Sehr genau nimmt der 1956 im US-Staat Georgia geborene Everett daher die unterschiedlichen Kommunikationsformen – auf der einen Seite unter den Kolonialherren, auf der anderen unter den Sklaven – in den Blick, arbeitet den Zwangsarbeiter:innen antrainierte Soziolekte heraus, was by the way eine echte Herkulesaufgabe für die Übersetzung (durch Nikolaus Stingl) darstellt. Sprache dient hierbei nicht allein dem Austausch, sondern insbesondere der machtpolitischen Abgrenzung, zumal ja die Ausdrucksweise der unterworfenen Afroamerikaner als minderwertig angesehen wurde. Genauso klug fällt in dem Werk überdies die differenzierte Betrachtung des Milieus von Letzteren auf. Gegen die Stereotype einer scheinbar homogenen, resignierenden Masse anschreibend, richtet Everett – durchaus mutig – seinen Fokus auch auf Kollaborateure. „Er ist der Herr.

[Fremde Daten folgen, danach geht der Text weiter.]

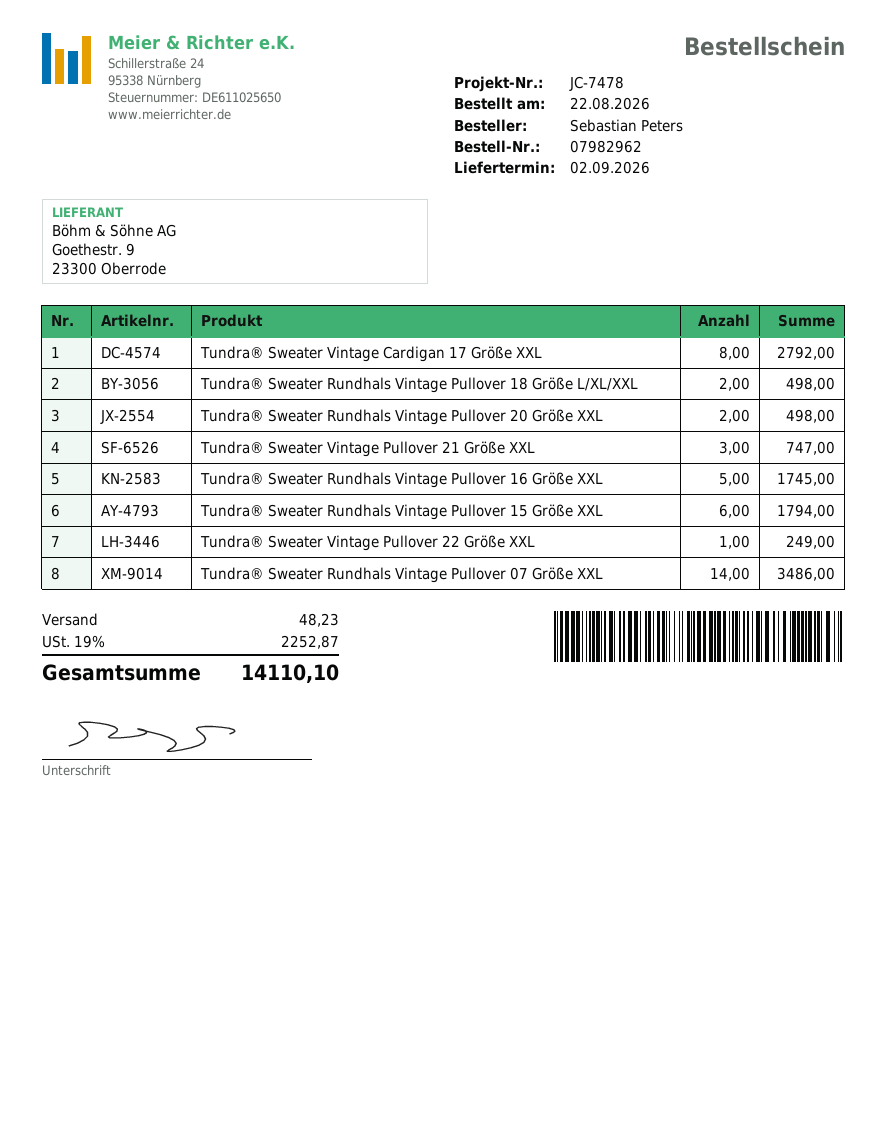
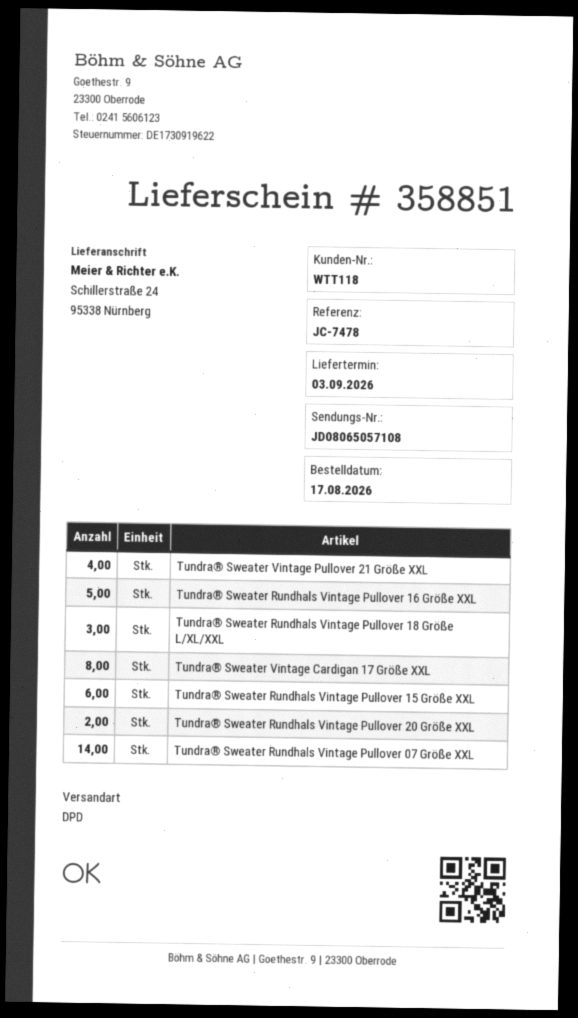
order date: 2026-08-22 -> 2026-08-17
delivery date: 2026-09-02 -> 2026-09-03
Tundra® Sweater Rundhals Vintage Pullover 18 Größe L/XL/XXL: 2 -> 3
Tundra® Sweater Vintage Pullover 21 Größe XXL: 3 -> 4
Tundra® Sweater Vintage Pullover 22 Größe XXL: 1 -> none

Er muss uns an der Kandare halten, oder?“, äußert einer der Sklaven, der bewusst oder unbewusst die menschenunwürdige Hierarchie verinnerlicht hat.

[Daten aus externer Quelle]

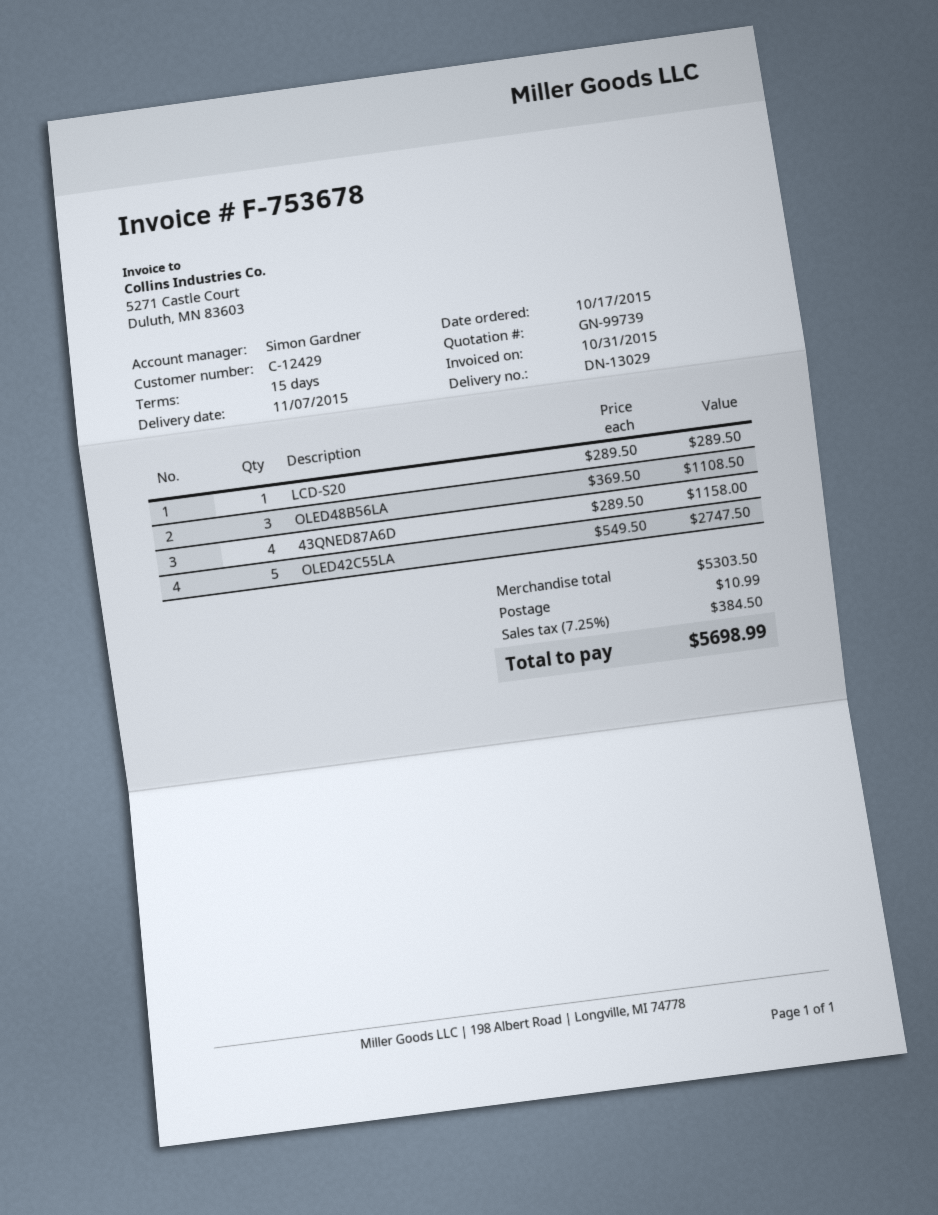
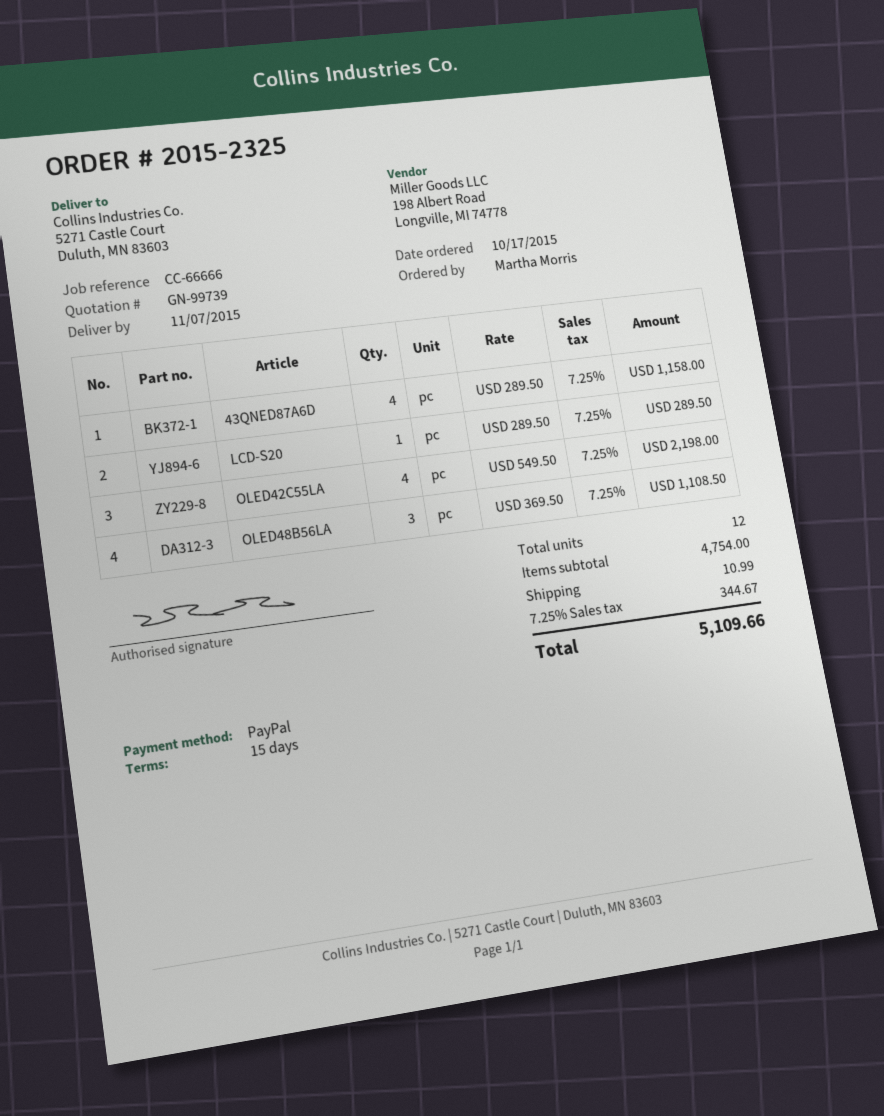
OLED42C55LA: 5 x 549.50 = 2747.50 -> 4 x 549.50 = 2198.00
subtotal: 5303.50 -> 4754.00
tax: 7.25% = 384.50 -> 7.25% = 344.67
total: 5698.99 -> 5109.66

Deren Auswüchse schildert Percival Everett, der seit seiner Nominierung für den Booker Prize zu den renommiertesten Autoren im englischsprachigen Raum zählt. Seien es die alltäglichen Auspeitschungen oder Vergewaltigungen von Mädchen – die Drastik der Erzählung mutet so bestechend wie beklemmend an. Gerade in den harten Passagen vernimmt man die Ernsthaftigkeit und politische Dimension des Textes gegenüber seiner Vorlage, natürlich Mark Twains berühmte Geschichte Die Abenteuer des Huckleberry Finn von 1884. Während dessen Jim noch koloniale Klischees repräsentiert, zeugt Everetts Protagonist von einem vielschichtigen Charakter, der nur vordergründig den Dummen mimt. Seine Tiefe macht sich in einer Sklaven zumeist abgesprochenen Fähigkeit bemerkbar: dem Schreiben.

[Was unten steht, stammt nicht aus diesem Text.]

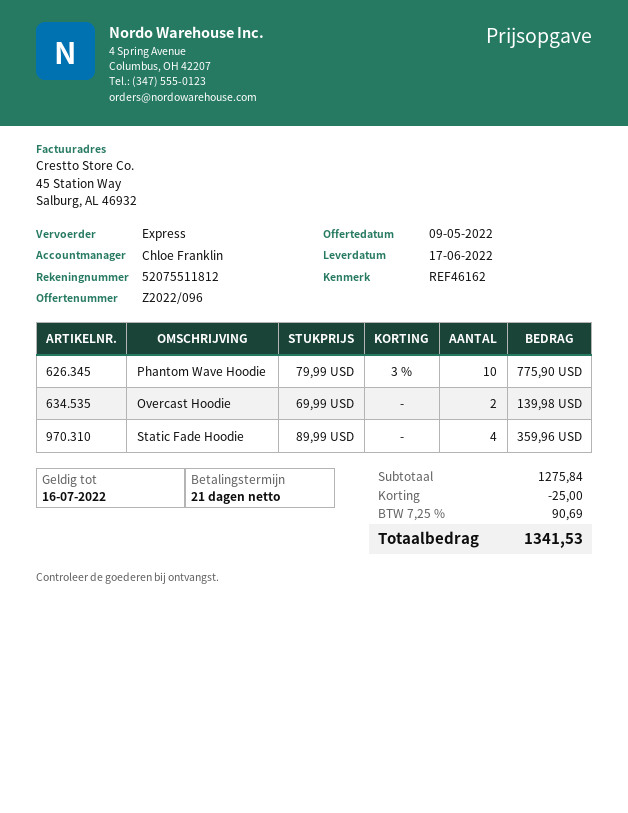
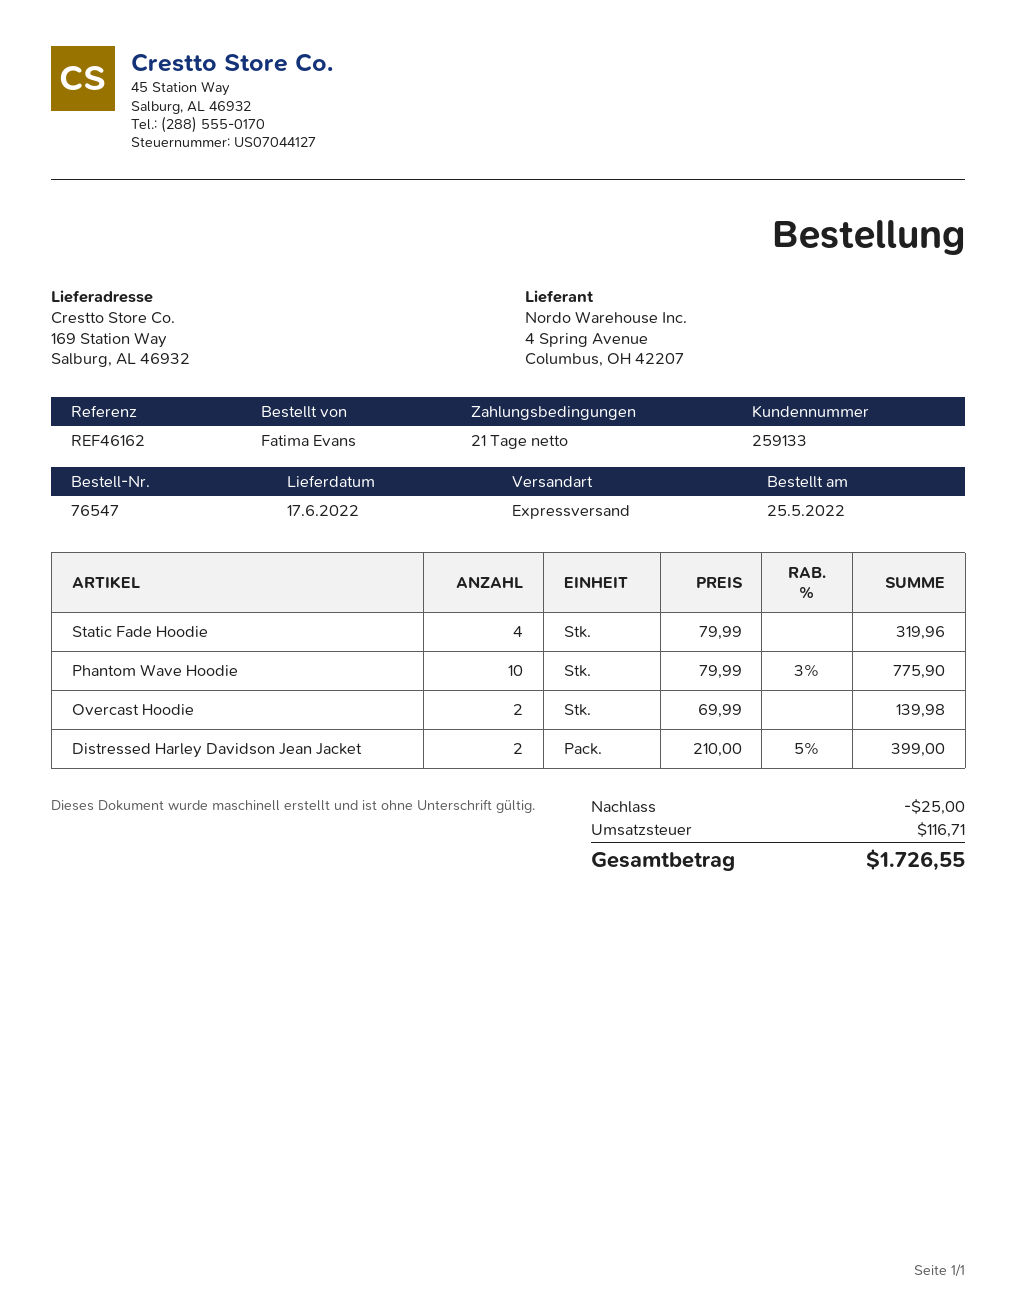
Static Fade Hoodie: 4 x 89.99 = 359.96 -> 4 x 79.99 = 319.96
Distressed Harley Davidson Jean Jacket: none -> 2 x 210.00 - 5% = 399.00
tax: 90.69 -> 116.71
total: 1341.53 -> 1726.55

Wenn der Held nicht gerade dabei ist, seine verschiedenen Begleiter zu retten und brenzligen Situationen aus dem Weg zu gehen, greift er bewährt zu Bleistift und Papier. „In diesem Notizbuch würde ich die Geschichte rekonstruieren, die ich begonnen hatte, die Geschichte, die ich immer wieder begann, bis ich eine Geschichte hatte“, notiert er. Und so tritt hinter dem Ich-Erzähler ein Schriftsteller hervor. Sein Werk entsteht gewissermaßen vor unseren Augen und zeigt, dass es erst eine Rebellion der Unterdrückten brauchte, um die Rede vom „American Way of Life“ mit Sinn und Visionen zu füllen.